## Data extracts
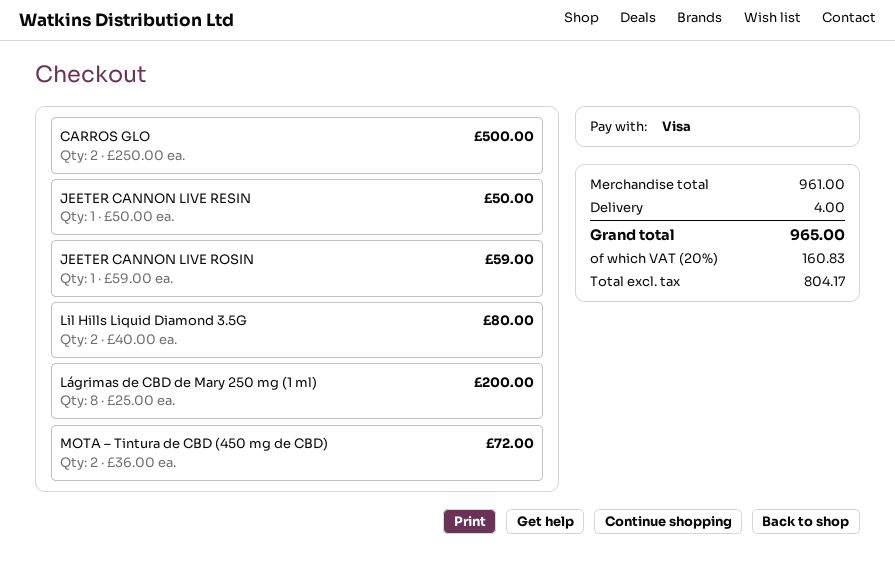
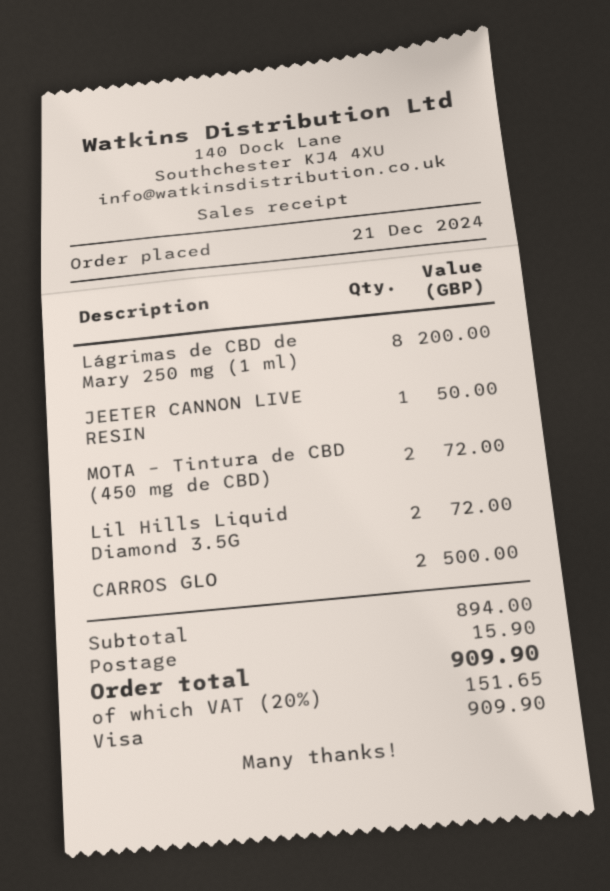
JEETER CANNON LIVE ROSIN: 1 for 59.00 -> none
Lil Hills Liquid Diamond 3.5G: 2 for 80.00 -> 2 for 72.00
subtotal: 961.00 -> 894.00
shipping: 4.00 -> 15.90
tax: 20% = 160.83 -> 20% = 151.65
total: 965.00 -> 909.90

...

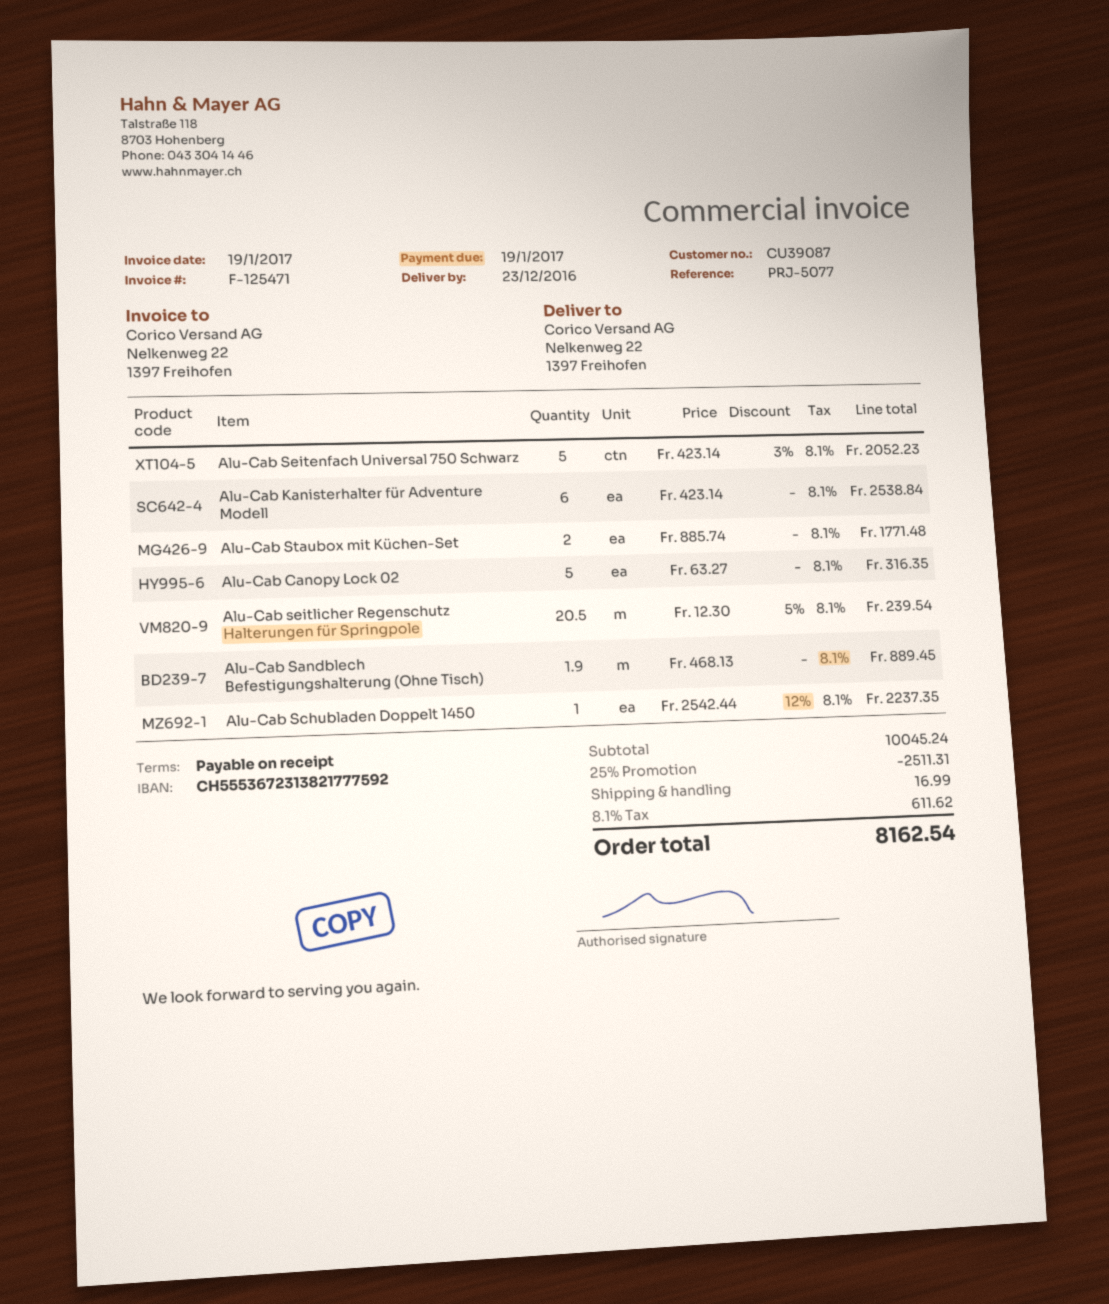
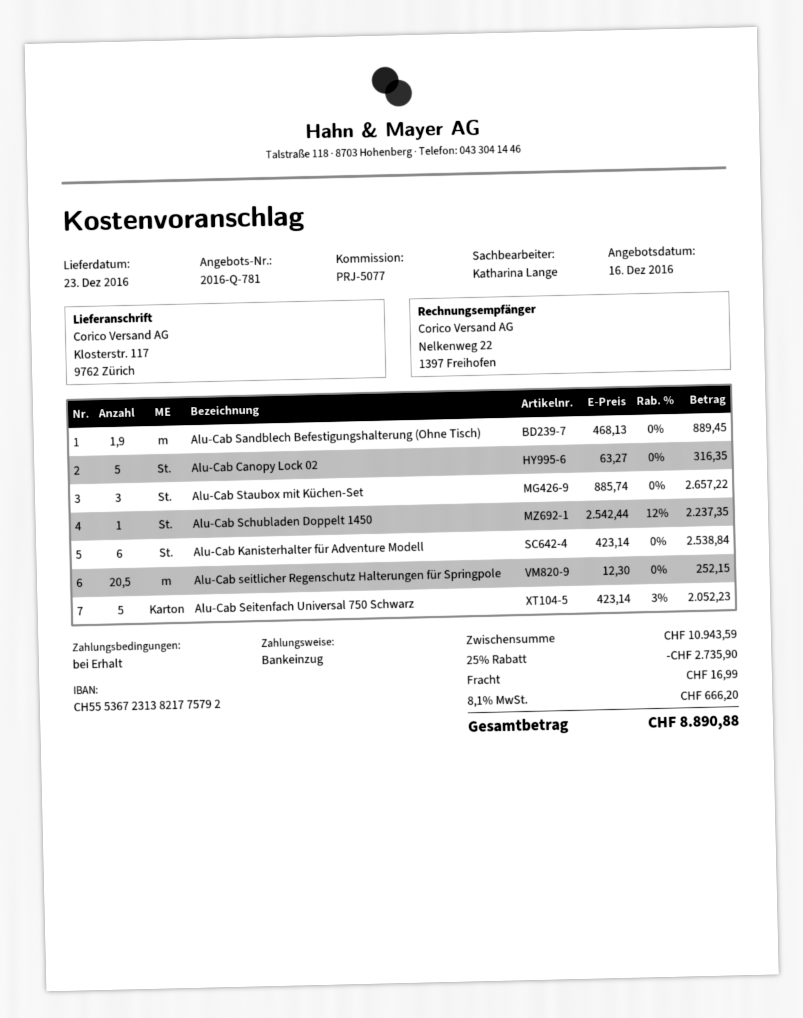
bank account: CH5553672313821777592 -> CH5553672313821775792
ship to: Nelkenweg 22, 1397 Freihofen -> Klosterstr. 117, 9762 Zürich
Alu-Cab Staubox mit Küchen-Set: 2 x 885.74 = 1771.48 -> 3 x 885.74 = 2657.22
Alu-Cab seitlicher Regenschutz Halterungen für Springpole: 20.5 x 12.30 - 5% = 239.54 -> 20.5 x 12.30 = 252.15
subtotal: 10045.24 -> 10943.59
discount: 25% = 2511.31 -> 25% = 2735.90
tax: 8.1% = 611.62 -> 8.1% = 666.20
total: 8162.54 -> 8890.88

...

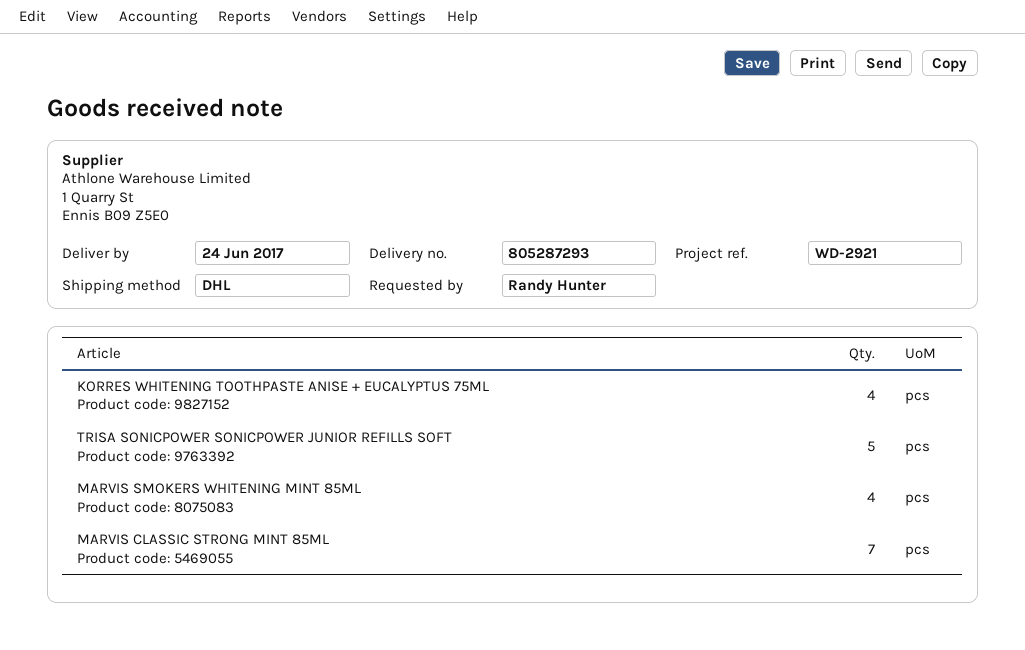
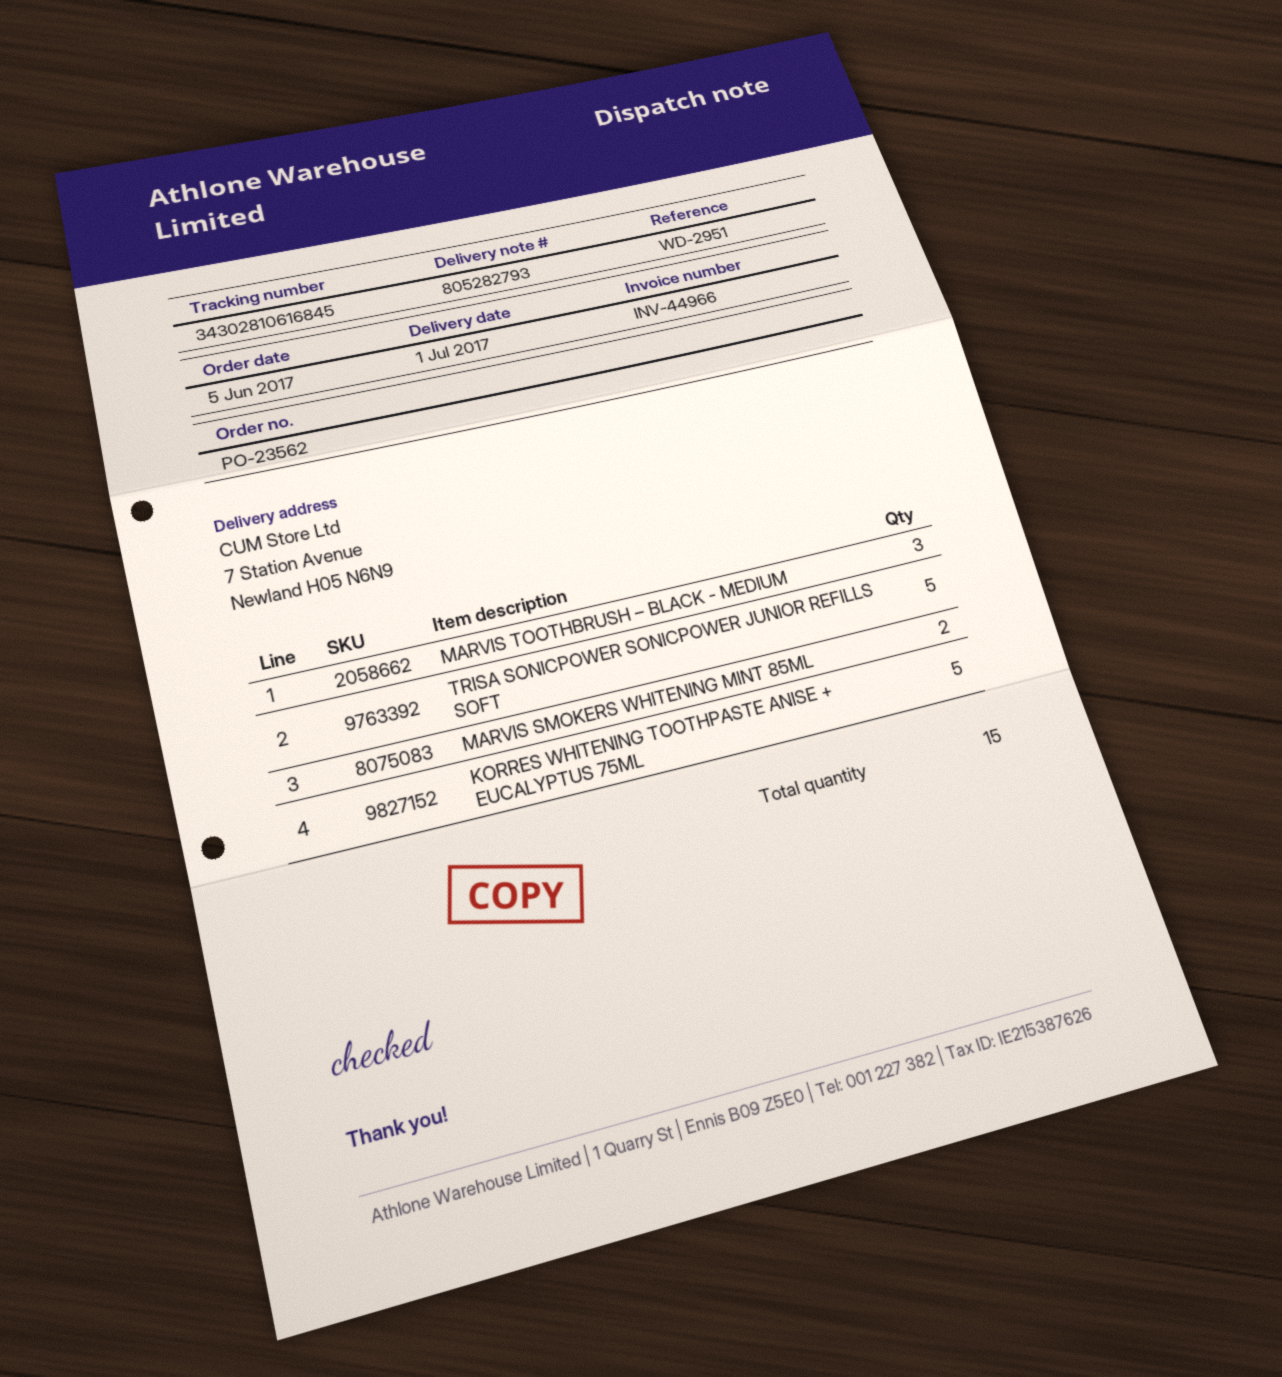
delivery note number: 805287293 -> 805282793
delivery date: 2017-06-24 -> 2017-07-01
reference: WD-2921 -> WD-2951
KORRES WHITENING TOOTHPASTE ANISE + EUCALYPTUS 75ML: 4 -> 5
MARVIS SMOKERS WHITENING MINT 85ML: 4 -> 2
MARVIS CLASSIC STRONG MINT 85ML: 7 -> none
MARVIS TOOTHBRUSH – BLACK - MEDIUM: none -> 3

## What is being asked
Precisely the lines between those holding "JEETER CANNON LIVE ROSIN: 1 for 59.00 -> none" and "total: 965.00 -> 909.90", inclusive, are to be reproduced from the listing above, with nothing added.

## Solution
JEETER CANNON LIVE ROSIN: 1 for 59.00 -> none
Lil Hills Liquid Diamond 3.5G: 2 for 80.00 -> 2 for 72.00
subtotal: 961.00 -> 894.00
shipping: 4.00 -> 15.90
tax: 20% = 160.83 -> 20% = 151.65
total: 965.00 -> 909.90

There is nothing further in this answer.